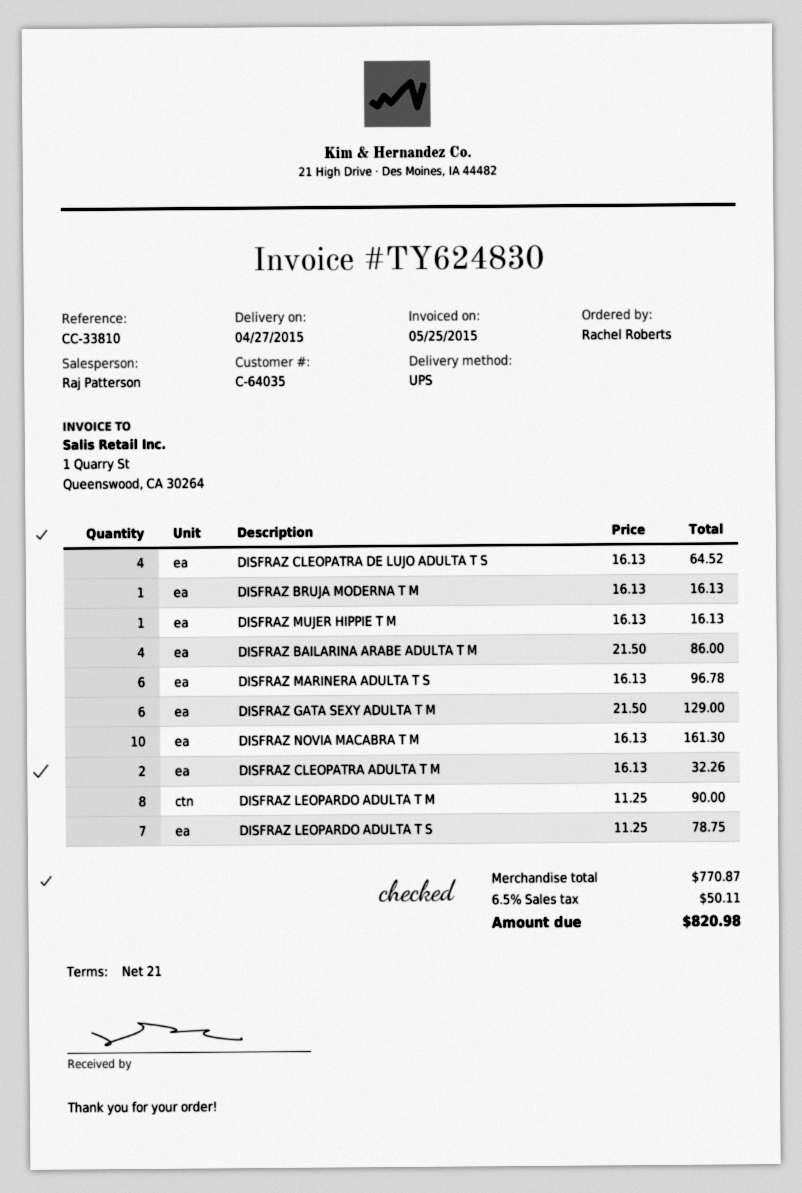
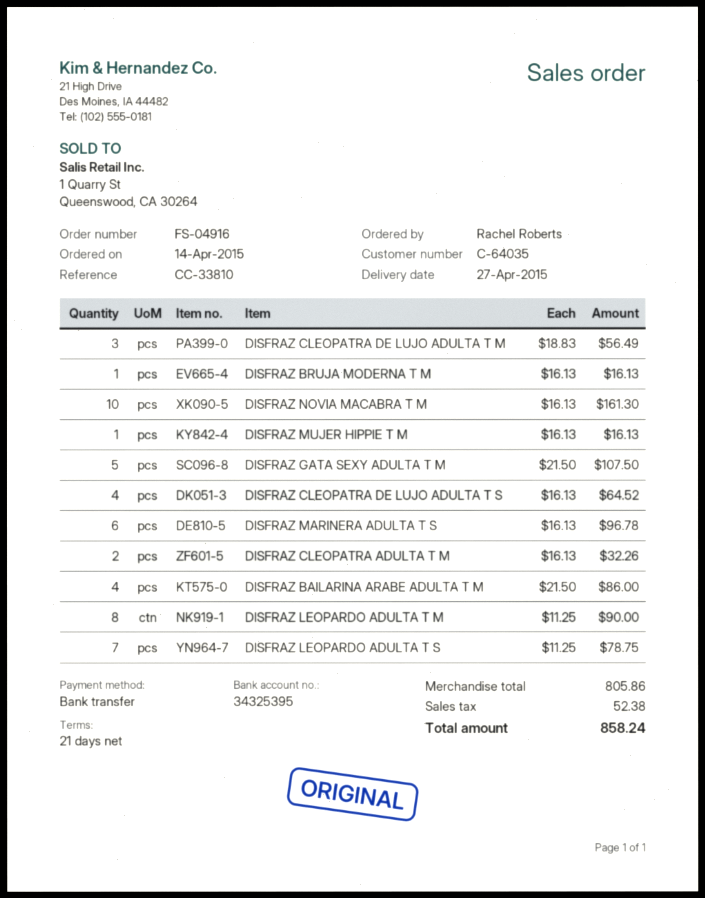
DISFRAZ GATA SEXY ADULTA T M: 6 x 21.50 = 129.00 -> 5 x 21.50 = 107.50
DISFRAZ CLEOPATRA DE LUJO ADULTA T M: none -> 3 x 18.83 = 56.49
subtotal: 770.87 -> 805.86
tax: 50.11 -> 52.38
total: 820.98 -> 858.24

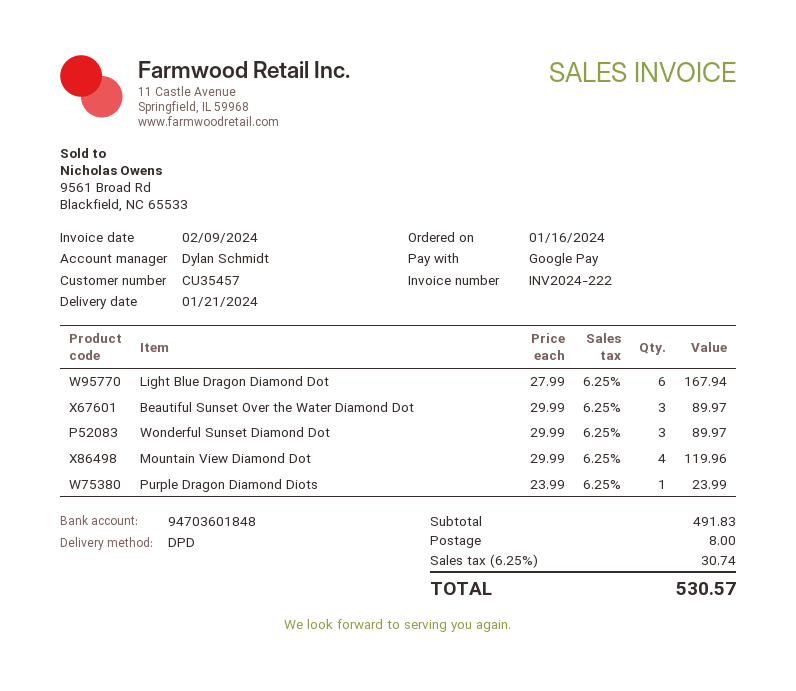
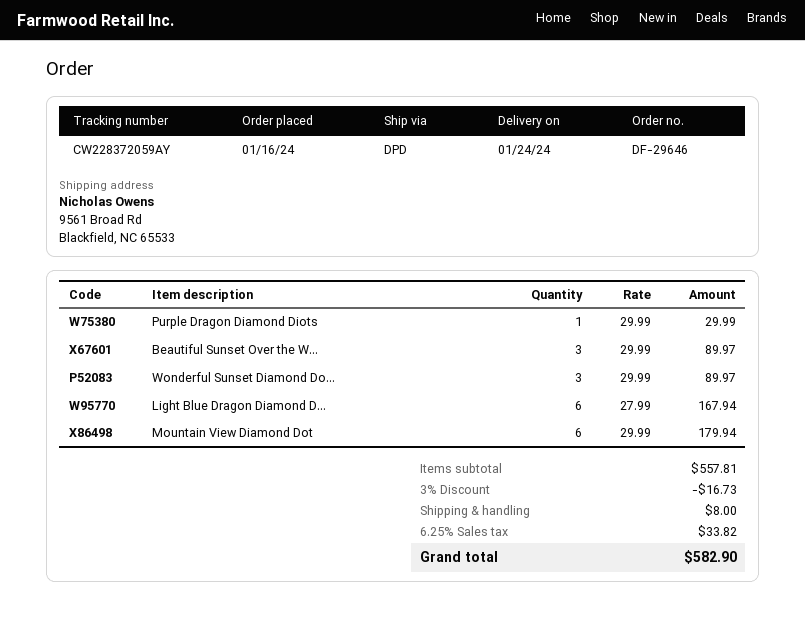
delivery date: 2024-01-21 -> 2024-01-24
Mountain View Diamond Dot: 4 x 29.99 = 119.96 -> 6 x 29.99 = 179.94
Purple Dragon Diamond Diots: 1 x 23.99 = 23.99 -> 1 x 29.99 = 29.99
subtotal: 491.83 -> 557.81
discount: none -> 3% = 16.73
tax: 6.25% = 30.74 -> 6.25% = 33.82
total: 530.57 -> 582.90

§ §

[Task description]
What is needed is an exact copy of the data, without any pictures.

[Response box]
DISFRAZ GATA SEXY ADULTA T M: 6 x 21.50 = 129.00 -> 5 x 21.50 = 107.50
DISFRAZ CLEOPATRA DE LUJO ADULTA T M: none -> 3 x 18.83 = 56.49
subtotal: 770.87 -> 805.86
tax: 50.11 -> 52.38
total: 820.98 -> 858.24

delivery date: 2024-01-21 -> 2024-01-24
Mountain View Diamond Dot: 4 x 29.99 = 119.96 -> 6 x 29.99 = 179.94
Purple Dragon Diamond Diots: 1 x 23.99 = 23.99 -> 1 x 29.99 = 29.99
subtotal: 491.83 -> 557.81
discount: none -> 3% = 16.73
tax: 6.25% = 30.74 -> 6.25% = 33.82
total: 530.57 -> 582.90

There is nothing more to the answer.